I think we need to recognise and resist this transformation. As people, as teachers, as researchers, we need to recognise that vulnerability is our asset. We must even guard against becoming ‘experts’ in vulnerability. It is not a turf or territory to be defended, but an attitude to cultivate. It is an attitude that dissolves itself at high altitudes.
Immersed in such questions, I raised them in an exploration with a student, rich peaceful pauses. At one point in the conversation, she mentioned that she has some traits that she “prefers” in herself (one was kindness), and that she consciously reminds herself throughout the day to potentiate these dimensions of herself. It struck me how her list was different from mine (I find myself constantly wanting to work towards humility, astonishment, gratitude). Why were our lists different? Why was I attracted to certain types of experiences and enactments? At this moment, the glow of my desk light illuminating the room more prominently with the sun now set, I realised how pervasive the dialectics of the soul are at work. I know the power and beauty of humility because I have experienced it, but I have experienced its awesome power because I am not always a humble person. Someone who is often or always humble is immersed in the state, so it is nearly invisible in the accustomed background of their being.
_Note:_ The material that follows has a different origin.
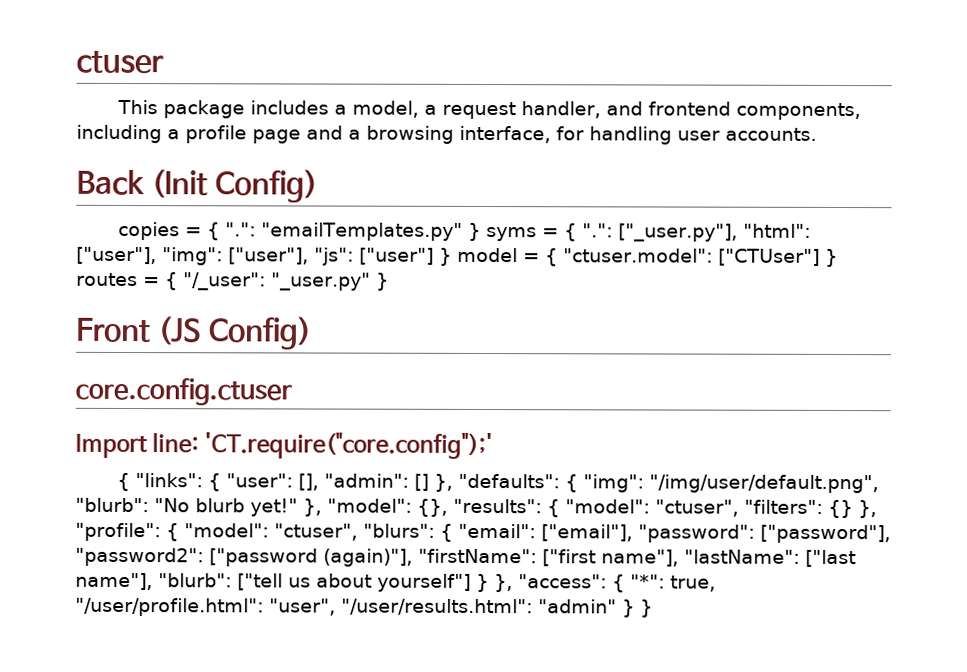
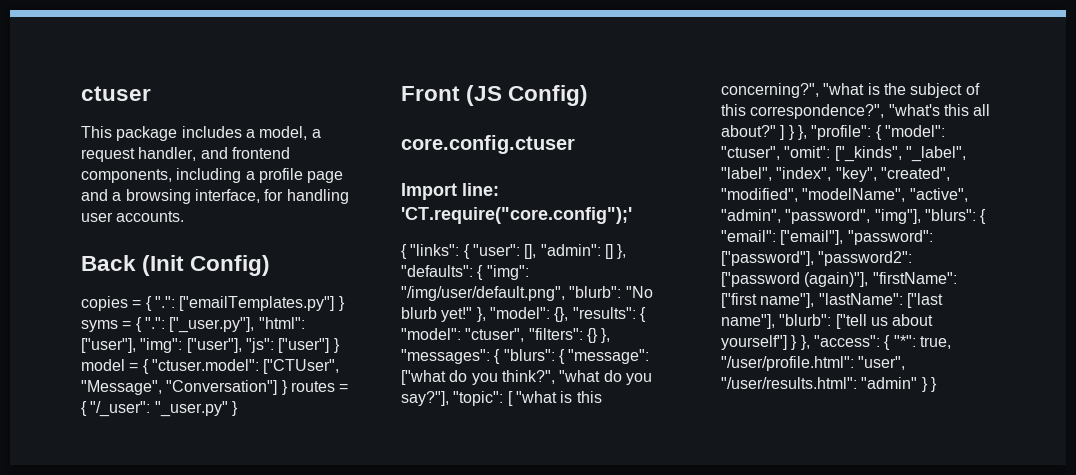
[260,222,463,241] "emailTemplates.py" -> [179,296,335,311] ["emailTemplates.py"]
[717,248,820,266] ["CTUser"] -> [263,359,340,374] [81,380,278,395] ["CTUser", "Message", "Conversation"]
[75,522,358,542] "profile": { "model": "ctuser", -> [401,349,650,364] [401,370,652,385] [401,391,602,406] [721,83,980,98] [721,104,991,119] [721,125,945,140] [721,146,966,162] [721,167,950,182] [721,188,968,202] [721,209,921,224] "messages": { "blurs": { "message": ["what do you think?", "what do you say?"], "topic": [ "what is this concerning?", "what is the subject of this correspondence?", "what's this all about?" ] } }, "profile": { "model": "ctuser", "omit": ["_kinds", "_label", "label", "index", "key", "created", "modified", "modelName", "active", "admin", "password", "img"],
We contain within us the shadow side (this was her term, perhaps invoking Jung) of each of our most inspiring characteristics, a shadow which tortures but also teaches us the meaning of what we are capable of and the importance of striving for it. Chiaruscuro. I asked her about her kindness and she said she felt that she was sometimes kinder and sometimes much less kind than most people around her.
It often seems I have access to the feeling that life is an astonishing and wondrous event, as utterly beautiful as it is contingent and fleeting, and indeed this sense guides me in my pedagogy and my research. I am lucky that for me there is no choice but to let this feeling, both delicate and powerful, guide me into my best teaching and writing moments. But the excitement of these moments is contrasted by my passages through mazes of ungrateful doubt and self-deprecation. This darkness is exacerbated because I can still know the powerful lightness that suffuses everything, I remember it and can conceptualise it as a statement of fact all through my interminable journey into the night. But such knowing is not enough to pull me out.
We lean towards our vocation through acknowledging and being open to the generative tension between our poles, embracing the drawn string that we can pluck and strum to bring our tunes to the world, the gifts we’ve been given to give, modulating as music often must, between the minor and major key. I can teach this truth by struggling towards unification in front of my students, inviting them to assist, and supporting them (if and when they are ready) to identify and integrate the poles of their own soul. De-ossifying dualisms back into dialectics.